We have spent also the second day fishing carps from the shore and notwithstanding a strong wind we enjoyed a lot ourselves and in the mid of the afternoon we ended with 41 carps and one channel catfish. All the fishes where up to 6 kilograms with the biggest carp of 10 kilograms. At any way we were very far from the record of the lodge, in fact some years ago five English fishermen, in five hours of fishing, have caught the stratospheric cipher of 146 carps form 4 to 15 kilograms.
One afternoon we discovered, in a small creek, an enormous school of carps; hundreds of these fishes from 7 to 15 kilograms was feeding quietly without worry of the presence of the boat. After to have seen this paradisiacal vision we decided to come back the day after.
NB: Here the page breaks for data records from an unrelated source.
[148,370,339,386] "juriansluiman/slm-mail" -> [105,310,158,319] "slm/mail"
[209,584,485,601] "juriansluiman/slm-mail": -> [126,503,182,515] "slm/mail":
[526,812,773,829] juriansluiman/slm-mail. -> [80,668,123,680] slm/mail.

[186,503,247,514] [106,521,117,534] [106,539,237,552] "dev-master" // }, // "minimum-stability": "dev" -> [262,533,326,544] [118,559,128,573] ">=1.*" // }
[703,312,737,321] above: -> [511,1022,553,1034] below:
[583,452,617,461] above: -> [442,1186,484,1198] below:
We arrived excited on the zone of the river and nothing was changed and seemed to be in a farm. The school of the carps was feeding on a bottom of 40 centimeters with their tails out of the water; all this was absolutely unbelievable.
We decided to fish from a small beach and few seconds after the first cast John had an hook-up of a 8 kilograms that immediately went in the current and engaged him for a quarter of hour. Richard and me started fishing and in a couple of minutes we had our carp on the line. One, two, three, four..... the carps was feeding in an incredible way. These fishes were all around 7-8 kilograms, but also with some exemplars of 9, 10 and 11. In this unforgettable feeding mixed also 9 channel catfishes of good size and two drums, one of which of 5 kilograms When we arrived at 47 carps we decided to end at 50; some minutes later we had a triple hook-up of carps and luckily after some tangles we released the fishes. The Red river is surely overpopulated by carps and the strange thing is that in Canada and USA this fish isn't considered a sport-fishing fish and so anyone here spent time fishing for it. Instead of, it is very appreciate by European fishermen thanks to its characteristics of strength and fight. The carp isn't a fish original of the American continent, in fact it was introduced from Europe in the 1876; after few decades it was able to find the perfect habitat and to reproduce in an unbelievably way. In the Red River there are so many carps that they don't find enough food to grow and here the average size is always around the 7-8 kilograms. At any way fishes up to 10 kilograms are regularly caught, and the record of the river is a carp of 18 kilograms.
The holiday ended surely positive and higher than any my best expectation. In six days of fishing we have caught about 300 fishes, and thinking hypothetically an average size of 5 kilograms, that probably is not much, we have totalized more than 1500 kilograms of fishes. Surely the Red River is one of the most prolific rivers in the world.